During the trial the Commonwealth without objection introduced in evidence the affidavit of Johnson which was attached to the motion for a new trial which had been filed in the previous prosecution of Jacob Fine. After the Commonwealth had rested, it was permitted by the judge, over the exceptions of these defendants, to put in evidence the motion itself. It appears from the motion that it was based entirely upon alleged newly discovered evidence. It showed the issues that were heard and determined and that Johnson's testimony was material. Commonwealth v. Aronson, 250 Mass. 521. The only specific objection now urged by the defendants is that the introduction of the motion at this stage of the trial tended to give undue emphasis to the affidavit of Johnson which was attached to the motion. This affidavit had already been put in evidence, and we see nothing in the record that supports the contention of the defendants. The introduction of testimony, other than in the usual order, rested in the sound discretion of the judge. There was no error in the admission of the motion after the Commonwealth had rested. Commonwealth v. Wood, 302 Mass. 265, 267, 268. Commonwealth v.

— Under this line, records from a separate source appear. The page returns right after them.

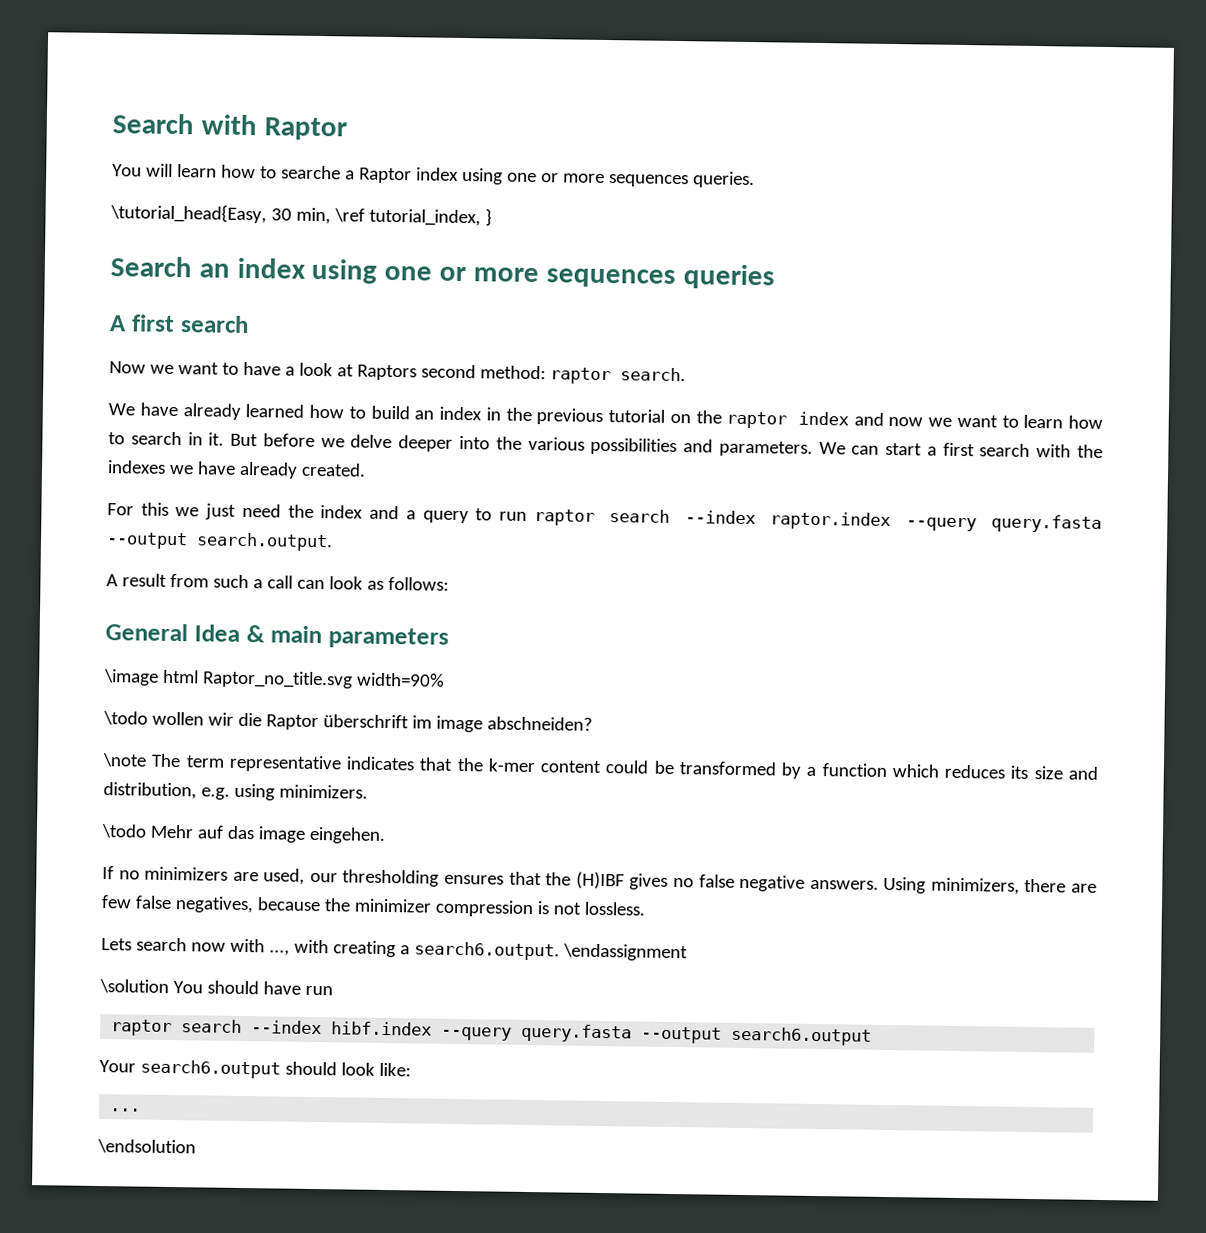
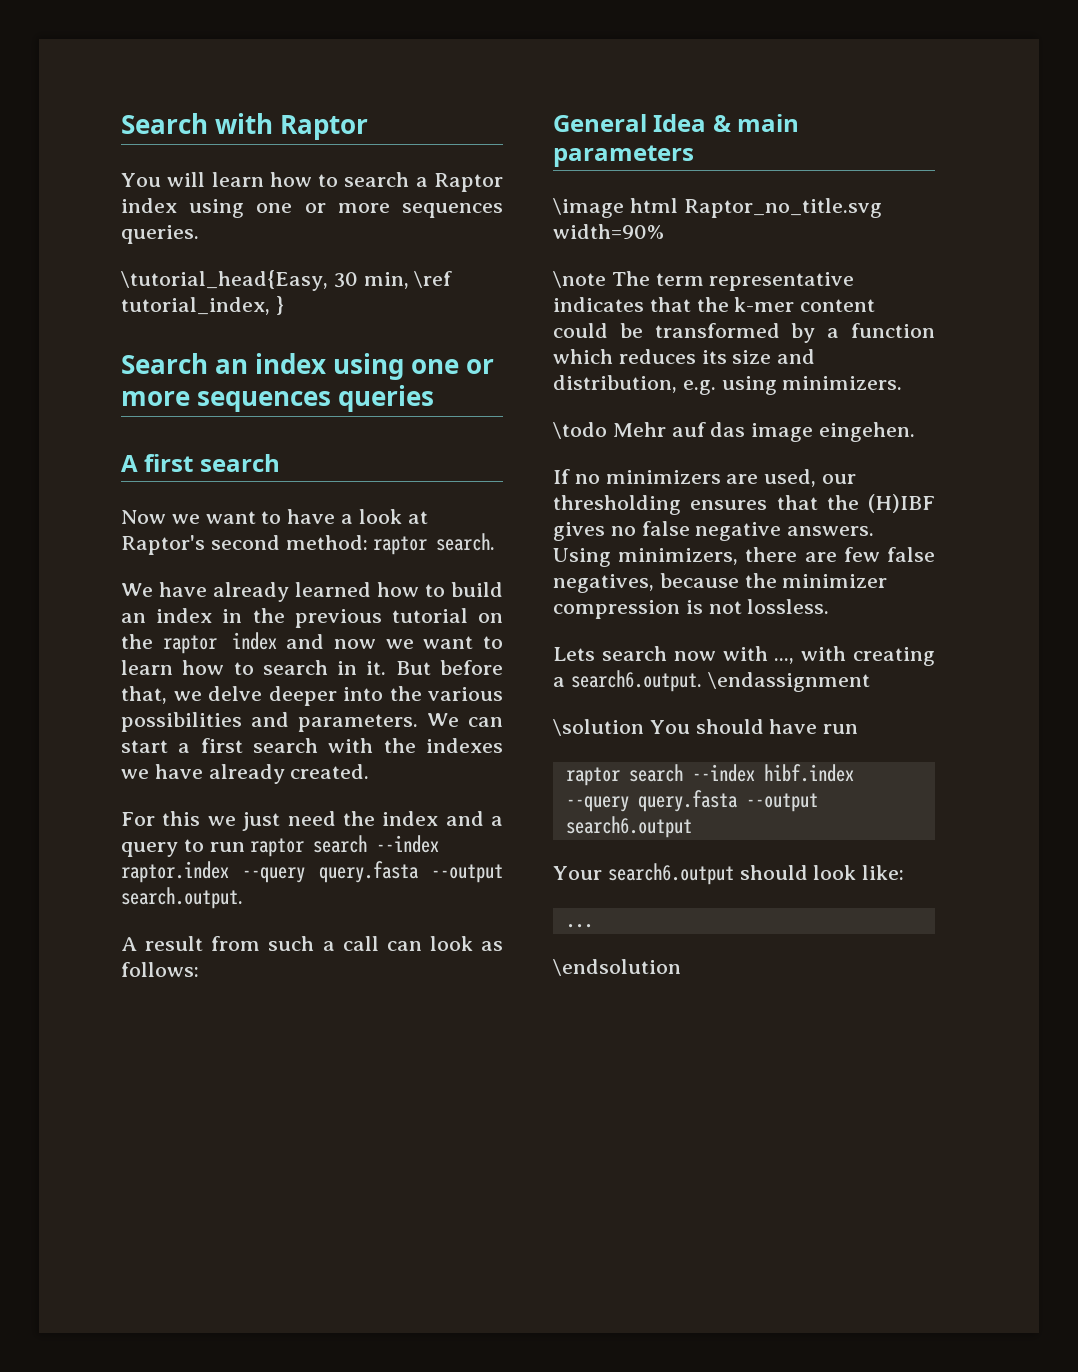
- You will learn how to searche a Raptor index using one or more sequences queries.
+ You will learn how to search a Raptor index using one or more sequences queries.
- Now we want to have a look at Raptors second method: raptor search.
+ Now we want to have a look at Raptor's second method: raptor search.
- But before we delve deeper into the various possibilities and parameters.
+ But before that, we delve deeper into the various possibilities and parameters.
- \todo wollen wir die Raptor überschrift im image abschneiden?

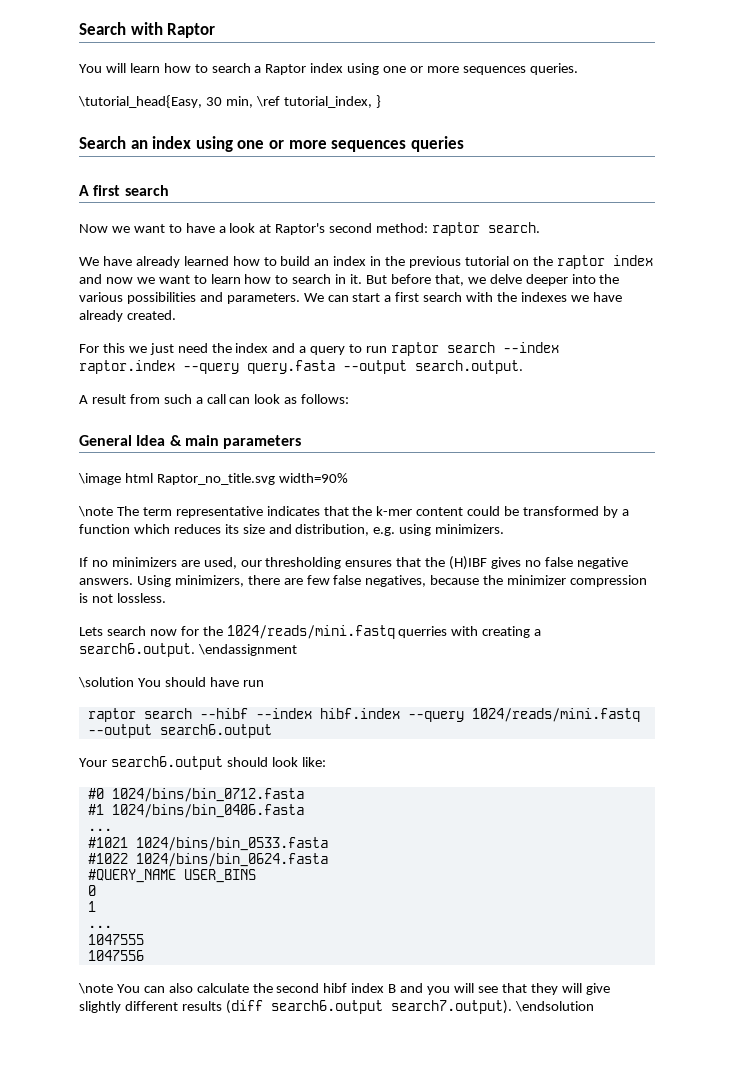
- \todo Mehr auf das image eingehen.
- Lets search now with ..., with creating a search6.output. \endassignment
+ Lets search now for the 1024/reads/mini.fastq querries with creating a search6.output. \endassignment
- raptor search --index hibf.index --query query.fasta --output search6.output
+ raptor search --hibf --index hibf.index --query 1024/reads/mini.fastq --output search6.output
+ #0 1024/bins/bin_0712.fasta
+ #1 1024/bins/bin_0406.fasta
  ...
- \endsolution
+ #1021 1024/bins/bin_0533.fasta
+ #1022 1024/bins/bin_0624.fasta
+ #QUERY_NAME USER_BINS
+ 0
+ 1
+ ...
+ 1047555
+ 1047556
+ \note You can also calculate the second hibf index B and you will see that they will give slightly different results (diff search6.output search7.output). \endsolution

Noxon, 319 Mass. 495, 545.
There is nothing in the contention that Johnson's evidence was merely cumulative or that it did not influence the judge in granting the motion, especially where it appeared that upon the discovery of the perjury of Johnson the judge vacated his order granting the motion. Fine v. Commonwealth, 312 Mass. 252.

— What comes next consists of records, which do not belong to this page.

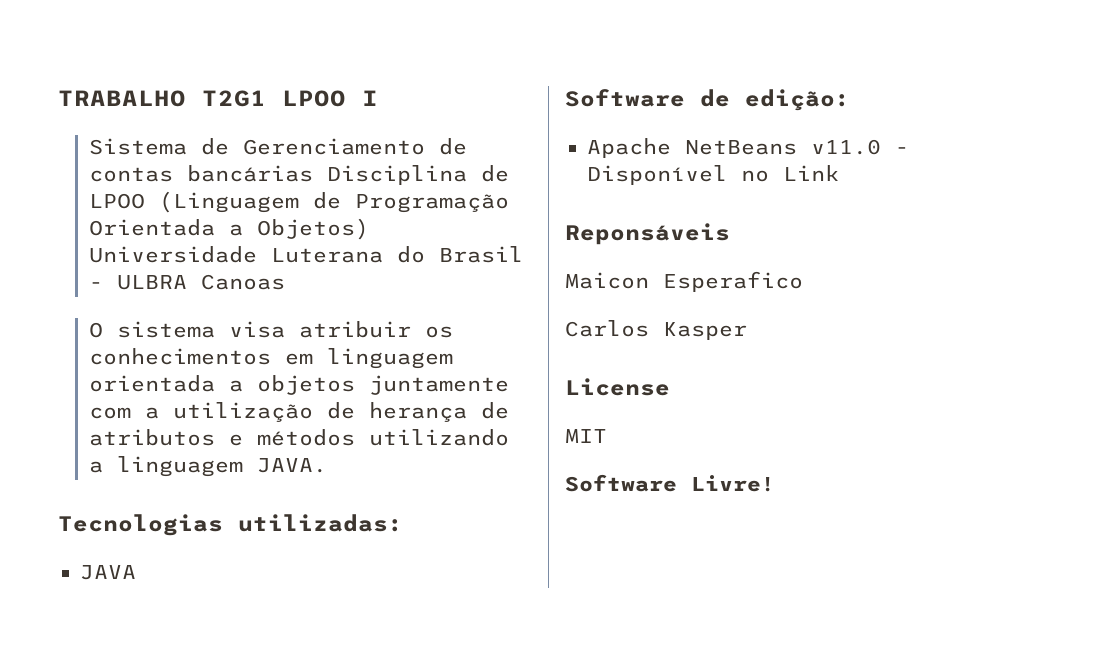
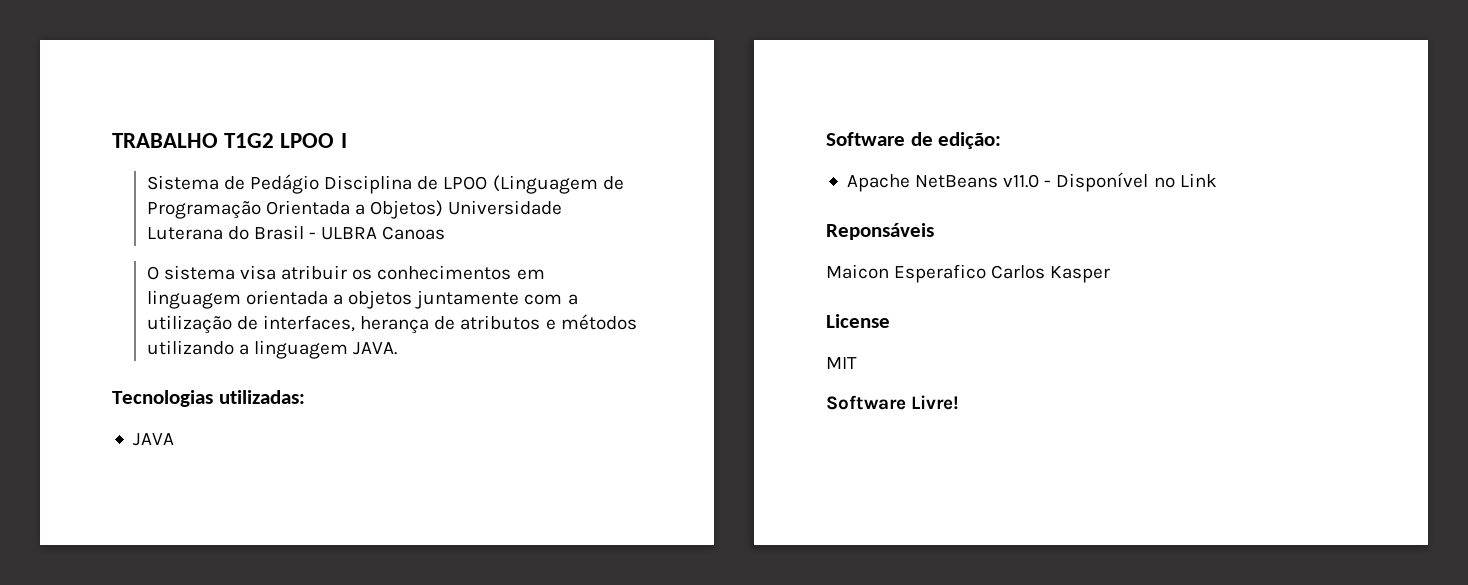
- TRABALHO T2G1 LPOO I
+ TRABALHO T1G2 LPOO I
- Sistema de Gerenciamento de contas bancárias Disciplina de LPOO (Linguagem de Programação Orientada a Objetos) Universidade Luterana do Brasil - ULBRA Canoas
+ Sistema de Pedágio Disciplina de LPOO (Linguagem de Programação Orientada a Objetos) Universidade Luterana do Brasil - ULBRA Canoas
- O sistema visa atribuir os conhecimentos em linguagem orientada a objetos juntamente com a utilização de herança de atributos e métodos utilizando a linguagem JAVA.
+ O sistema visa atribuir os conhecimentos em linguagem orientada a objetos juntamente com a utilização de interfaces, herança de atributos e métodos utilizando a linguagem JAVA.
- Maicon Esperafico
- Carlos Kasper
+ Maicon Esperafico Carlos Kasper

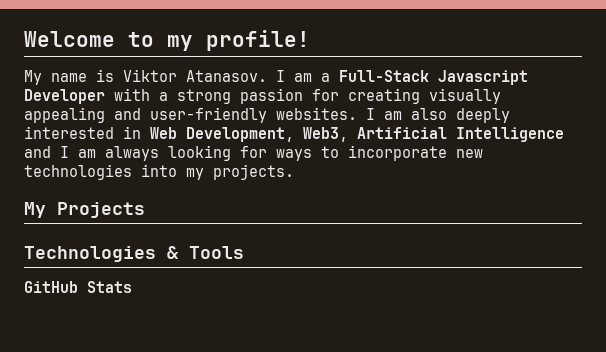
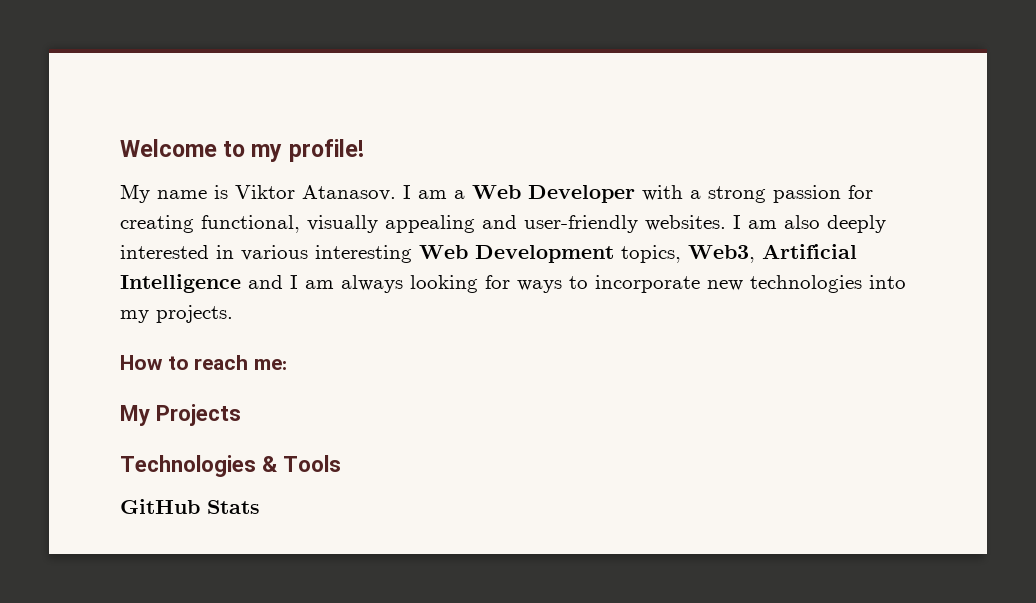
- I am a Full-Stack Javascript Developer with a strong passion for creating visually appealing and user-friendly websites.
+ I am a Web Developer with a strong passion for creating functional, visually appealing and user-friendly websites.
- I am also deeply interested in Web Development, Web3, Artificial Intelligence and I am always looking for ways to incorporate new technologies into my projects.
+ I am also deeply interested in various interesting Web Development topics, Web3, Artificial Intelligence and I am always looking for ways to incorporate new technologies into my projects.
+ How to reach me:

The defendant Jacob Fine was sentenced to a term of from nine to ten years in the State prison. The statute, G.L. (Ter. Ed.) c. 268, §§ 1, 2, authorizes the imposition of a sentence up to twenty years. He contends that the sentence is excessive. The point is not based upon any assignment of error and consequently is not open. Commonwealth v. Cero, 264 Mass. 264. Commonwealth v. Polian, 288 Mass. 494. Commonwealth v. Bellino, 320 Mass. 635. We do not intimate that the question of the validity of a sentence less than the maximum prescribed by the statute can be raised by an assignment of error, or that, if it were, it could be reviewed or revised. Dolan v. Commonwealth, 304 Mass. 325, 345, 346. Matter of Loeb, 315 Mass. 191, 198, 199.
We now consider the exceptions of Henry H. Fine taken at the trial of the conspiracy indictment. It is plain that, upon the evidence already recited, the jury could find that he had joined with some of the three other defendants named in this indictment to procure the commission of perjury by Johnson. Commonwealth v. Galvin, 310 Mass. 733. Commonwealth v. Aronson, 312 Mass. 347. Commonwealth v. Beal, 314 Mass. 210. Commonwealth v. Mycock, 315 Mass. 262. Commonwealth v. McHugh, 316 Mass. 15.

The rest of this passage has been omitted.